Eamon Donnelly was a lifelong Irish nationalist who first became involved in politics in the run up to the Home Rule crisis of 1912, when nationalists campaigned for greater independence from Britain.
He joined the Irish Volunteers in Armagh, while working as a store manager in an asylum in the city, but in 1916, Donnelly left the Home Rule party and became involved with Sinn Féin.
After the partition of Ireland in 1921, Donnelly was instrumental in helping de Valera and Collins win seats north of the border.
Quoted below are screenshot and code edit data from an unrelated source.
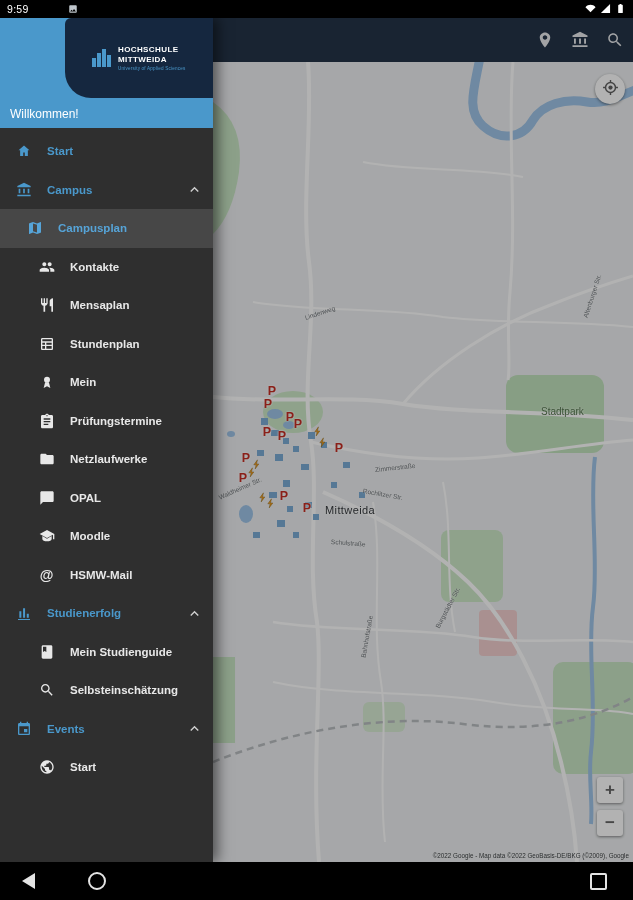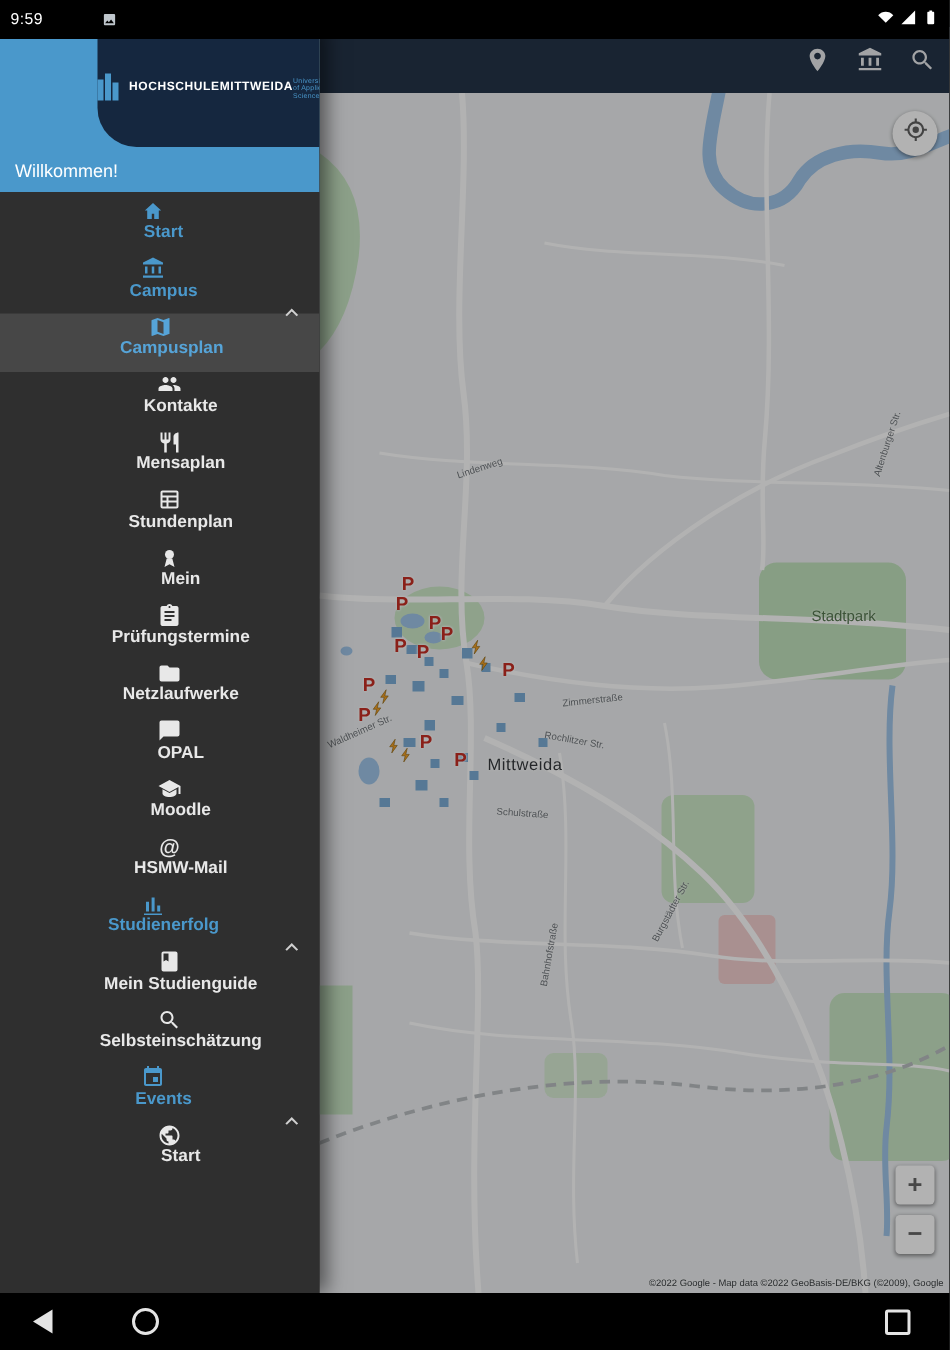--- a/index.html
+++ b/index.html
@@ -7,7 +7,7 @@
   .screen{position:relative;width:633px;height:900px;overflow:hidden;background:#000;}
 
   
-  .status-bar{position:absolute;top:0;left:0;right:0;height:26px;background:#000;color:#fff;
+  .status-bar{position:absolute;top:0;left:0;right:0;height:18px;background:#000;color:#fff;
     display:flex;align-items:center;padding:4px 7px;z-index:70;font-size:10.5px;box-sizing:border-box;gap:32px;}
   .sb-time{letter-spacing:.3px;}
   .sb-notif{margin-left:7px;display:flex;align-items:center;}

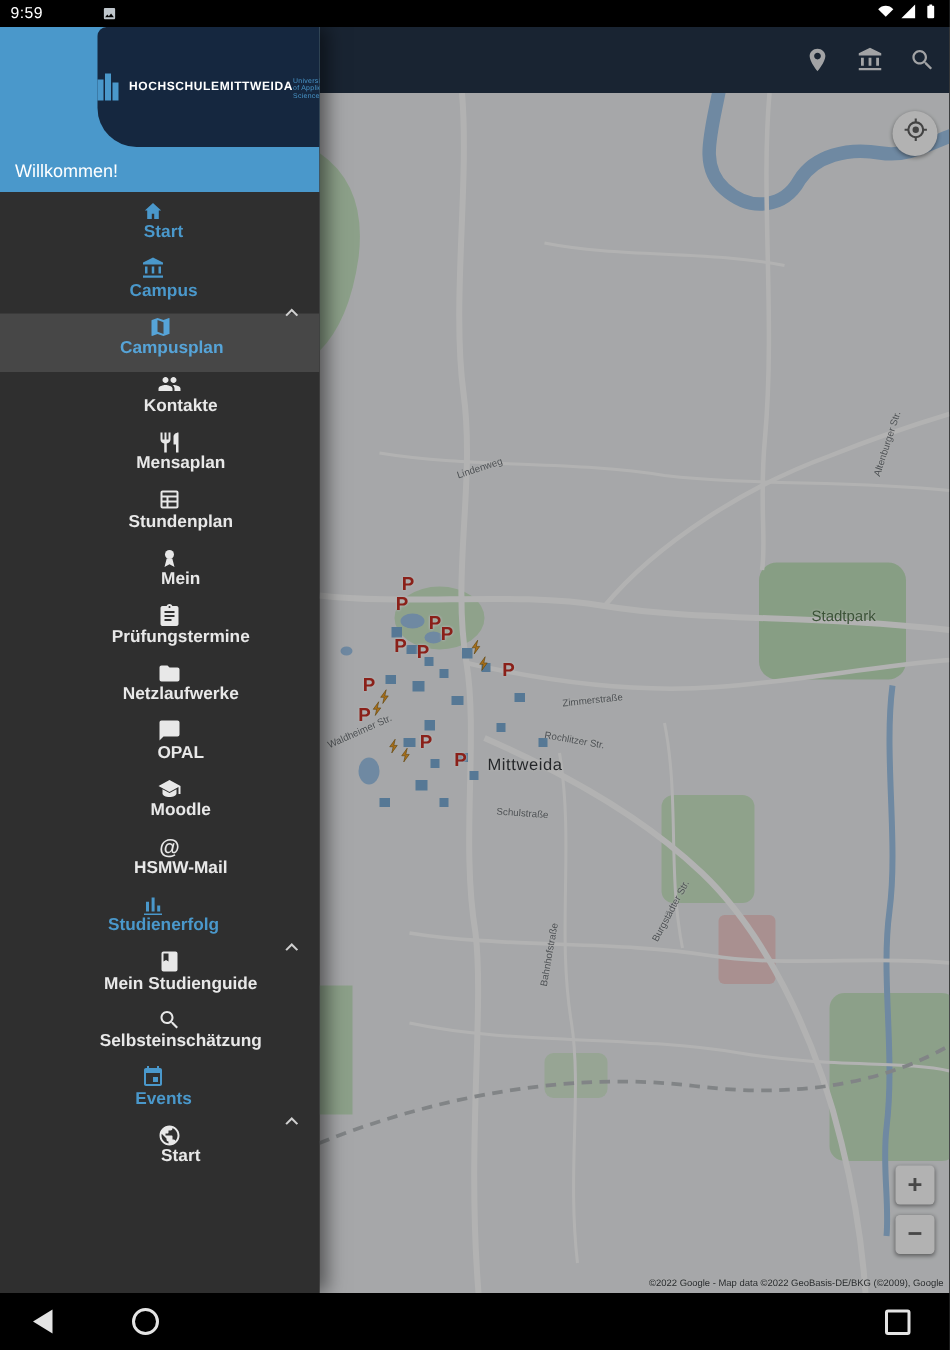--- a/index.html
+++ b/index.html
@@ -56,7 +56,7 @@
   .logo-bars i:nth-child(2){height:14px;}
   .logo-bars i:nth-child(3){height:18px;}
   .logo-bars i:nth-child(4){height:12px;}
-  .logo-text{display:flex;flex-direction:row;align-items:center;}
+  .logo-text{display:flex;flex-direction:column;}
   .logo-t{color:#fff;font-size:8px;font-weight:bold;letter-spacing:.4px;line-height:1.2;}
   .logo-sub{color:#4a98cb;font-size:4.6px;margin-top:1.5px;letter-spacing:.2px;}
   .welcome{position:absolute;left:10px;bottom:7px;color:#fff;font-size:12px;}

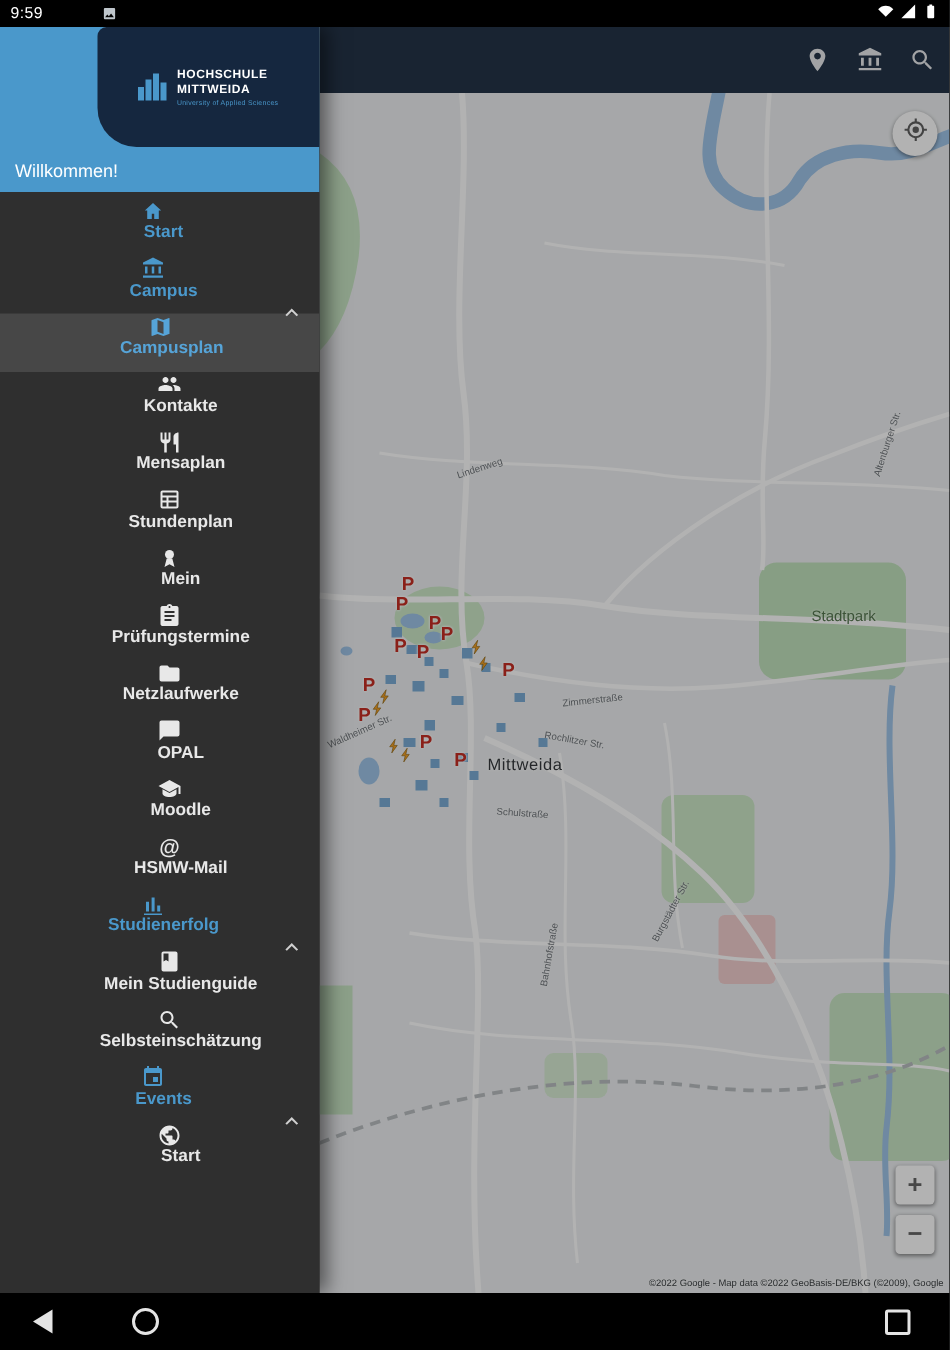--- a/index.html
+++ b/index.html
@@ -61,7 +61,7 @@
   .logo-sub{color:#4a98cb;font-size:4.6px;margin-top:1.5px;letter-spacing:.2px;}
   .welcome{position:absolute;left:10px;bottom:7px;color:#fff;font-size:12px;}
   .drawer-menu{position:absolute;top:110px;left:0;right:0;bottom:0;padding-top:4px;}
-  .menu-row{display:flex;align-items:center;height:38.5px;padding:0 10px 0 15px;cursor:pointer;box-sizing:border-box;flex-direction:column;}
+  .menu-row{display:flex;align-items:center;height:38.5px;padding:0 10px 0 15px;cursor:pointer;box-sizing:border-box;}
   .menu-row.section{color:#4a98cb;}
   .menu-row.item{color:#e8e8e8;padding-left:38px;}
   .menu-row.selected{background:#474747;color:#56a4d8;padding-left:26px;}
The pair were elected to seats in Newry and Armagh respectively, in the first general elections to the newly-formed Northern Ireland House of Commons.
Michael Collins was assassinated during the Irish Civil War, and in 1925 Donnelly replaced him as the abstentionist MP for Armagh.
Donnelly won the seat despite being officially banned from entering Northern Ireland, where his wife and family still lived, because of his political activities.
The exclusion order, which led to a number of spells in jail, forms part of the family's collection.
In 1926, when Eamon de Valera resigned as leader of Sinn Féin due to a split in the party, Donnelly helped him to establish a new republican party - Fianna Fáil.
The Armagh native became a national director of elections for Fianna Fáil and was personally elected to the Irish parliament in Dublin in the 1933 general election, this time representing the Leix-Offaly constituency.
De Valera went on to become Taoiseach (Irish prime minister) and although they remained friends, Donnelly remained fiercely opposed to partition and increasingly disagreed with Fianna Fáil's northern strategy.
He continued to fight elections both north and south of the border, and at the time of his death in 1944, Donnelly was the absentionist MP for the Falls area of west Belfast.
Donal Donnelly-Wood said that although his grandfather worked in Armagh and had an office in Dublin, their family home was always Courtney Hill, Newry, and its seemed fitting that their private archive should go on display in their home city.
The MP was given a large funeral through the main streets of the Newry and is buried in an engraved tomb in St Mary's cemetery in the city.
At the time, the Newry Reporter newspaper said that Donnelly "was accorded the greatest public tribute ever in the history of the town, when the highest ecclesiastical, governmental and municipal authorities in the land, north and south were represented, including the Bishops of Down and Connor, Dromore, and Clogher; An Taoiseach, Mr Eamon de Valera, members of the Eire government, and members of the Dail and Northern Ireland House of Commons and Senate".
The curator of Newry and Mourne museum, Noreen Cunningham, said the family's donation of the collection was a "godsend" ahead of a number of significant centenary events.
"Really, he was quite an important figure and what the donated collection does is throw a lot of new light on his career and what it was to be a northern nationalist involved in politics at that time," she said.
"It's fantastic for us in the museum to have the material because we can use that in a number of exhibitions," Ms Cunningham added.
Mr Donnelly-Wood said the letters Maud Gonne wrote to his grandfather are among his favourites in the collection, but said the most poignant and most treasured is a personal letter Eamon Donnelly wrote to his daughter Elenor, who was known as Nel.
Nel was Donal Donnelly-Wood's mother and also the person responsible for retaining and protecting the collection of family documents.
Eamon Donnelly wrote the letter to Nel from his Crumlin Road prison cell one New Year's Eve, after he had been jailed again for illegally entering Northern Ireland.
"It is of its time, in the sense of how he writes and how he addresses her, but there is just so much humanity, so much family love behind it, that it's beautiful," Donal said.
"Certainly, at least in Newry now, he will be better remembered."